Recorded data:
--- START ---
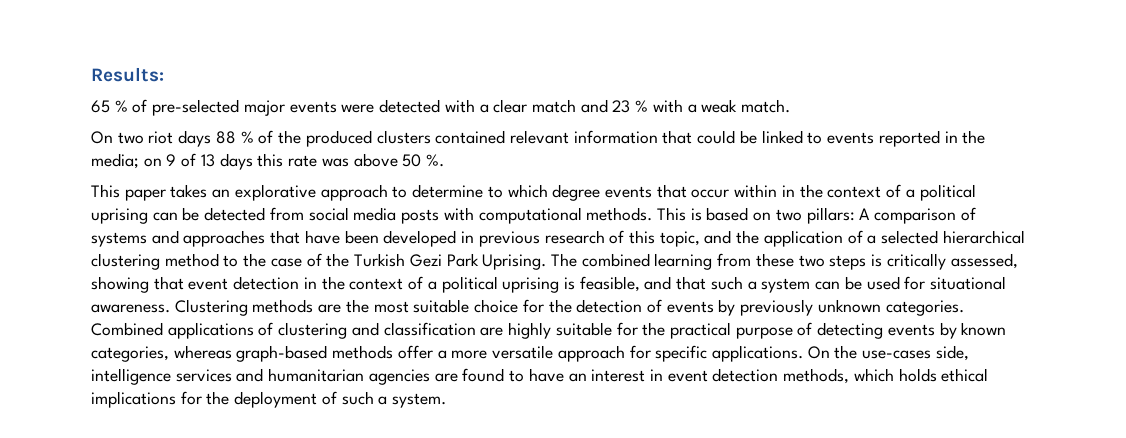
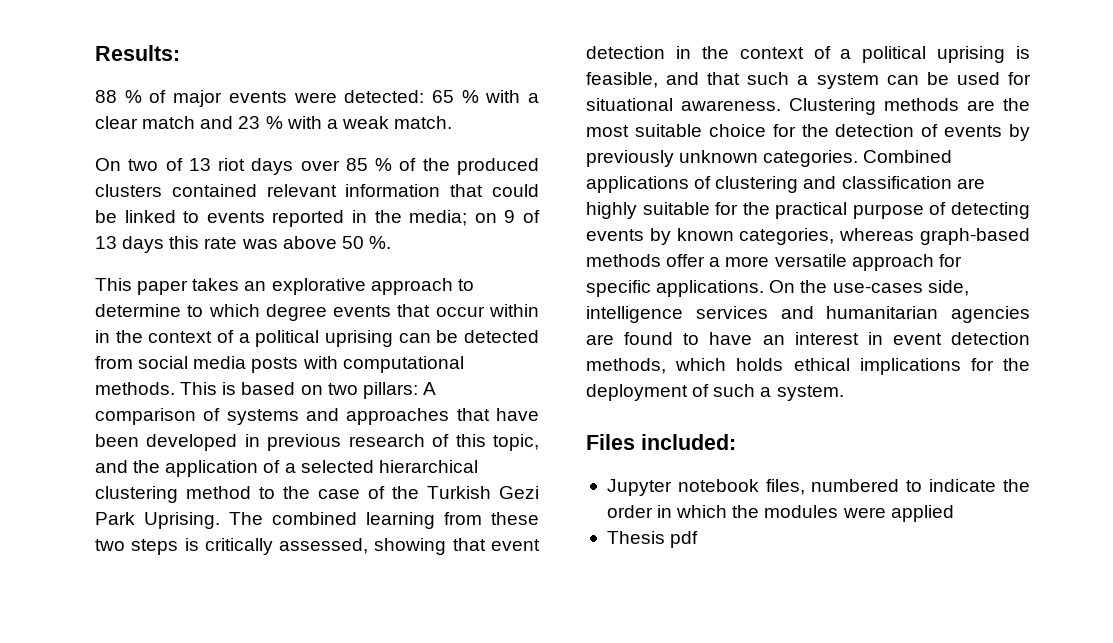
- 65 % of pre-selected major events were detected with a clear match and 23 % with a weak match.
+ 88 % of major events were detected: 65 % with a clear match and 23 % with a weak match.
- On two riot days 88 % of the produced clusters contained relevant information that could be linked to events reported in the media; on 9 of 13 days this rate was above 50 %.
+ On two of 13 riot days over 85 % of the produced clusters contained relevant information that could be linked to events reported in the media; on 9 of 13 days this rate was above 50 %.
+ Files included:
+ Jupyter notebook files, numbered to indicate the order in which the modules were applied
+ Thesis pdf

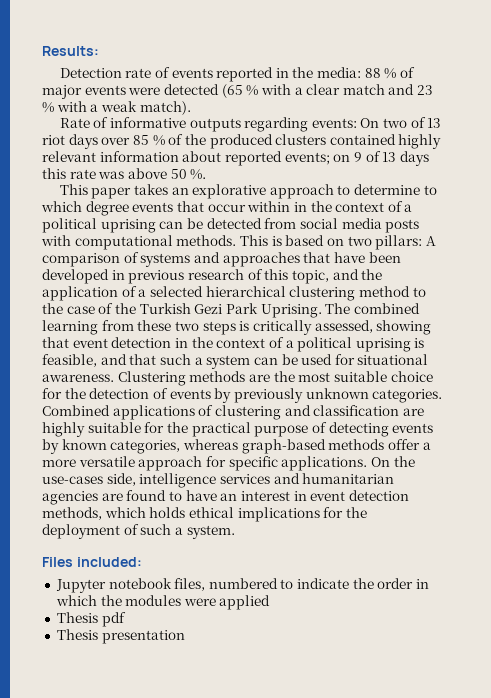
- 88 % of major events were detected: 65 % with a clear match and 23 % with a weak match.
- On two of 13 riot days over 85 % of the produced clusters contained relevant information that could be linked to events reported in the media; on 9 of 13 days this rate was above 50 %.
+ Detection rate of events reported in the media: 88 % of major events were detected (65 % with a clear match and 23 % with a weak match).
+ Rate of informative outputs regarding events: On two of 13 riot days over 85 % of the produced clusters contained highly relevant information about reported events; on 9 of 13 days this rate was above 50 %.
+ Thesis presentation

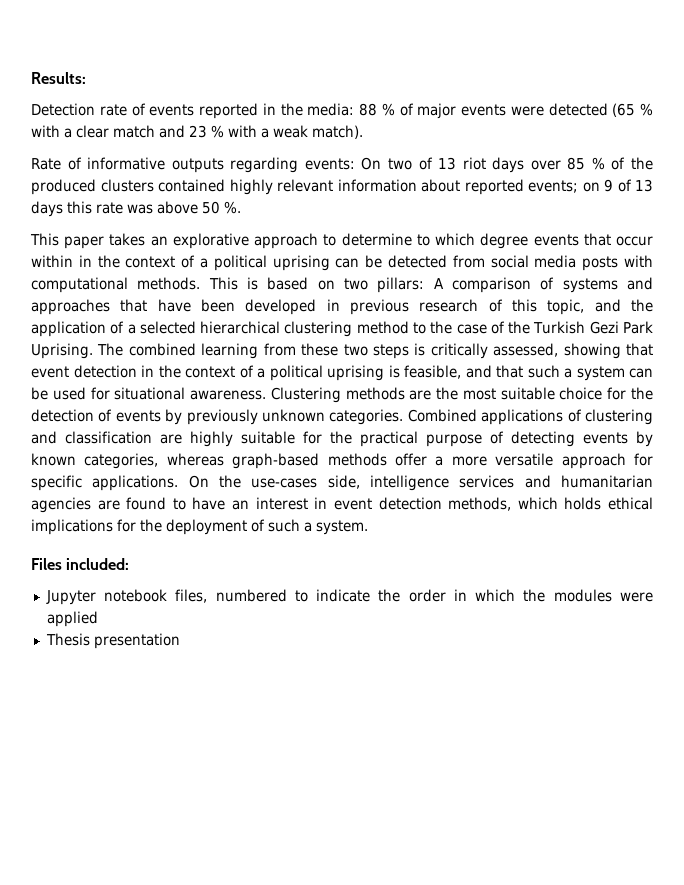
- Thesis pdf

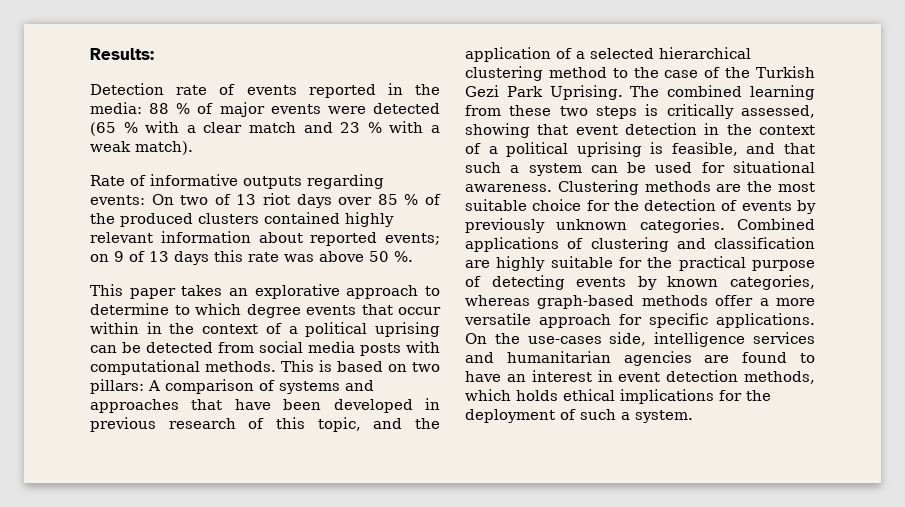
- Files included:
- Jupyter notebook files, numbered to indicate the order in which the modules were applied
- Thesis presentation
--- END ---
→ Task objective: An exact copy of the entries from the line containing "- Jupyter notebook" through the last line is the expected answer.

→ Exercise output:
- Jupyter notebook files, numbered to indicate the order in which the modules were applied
- Thesis presentation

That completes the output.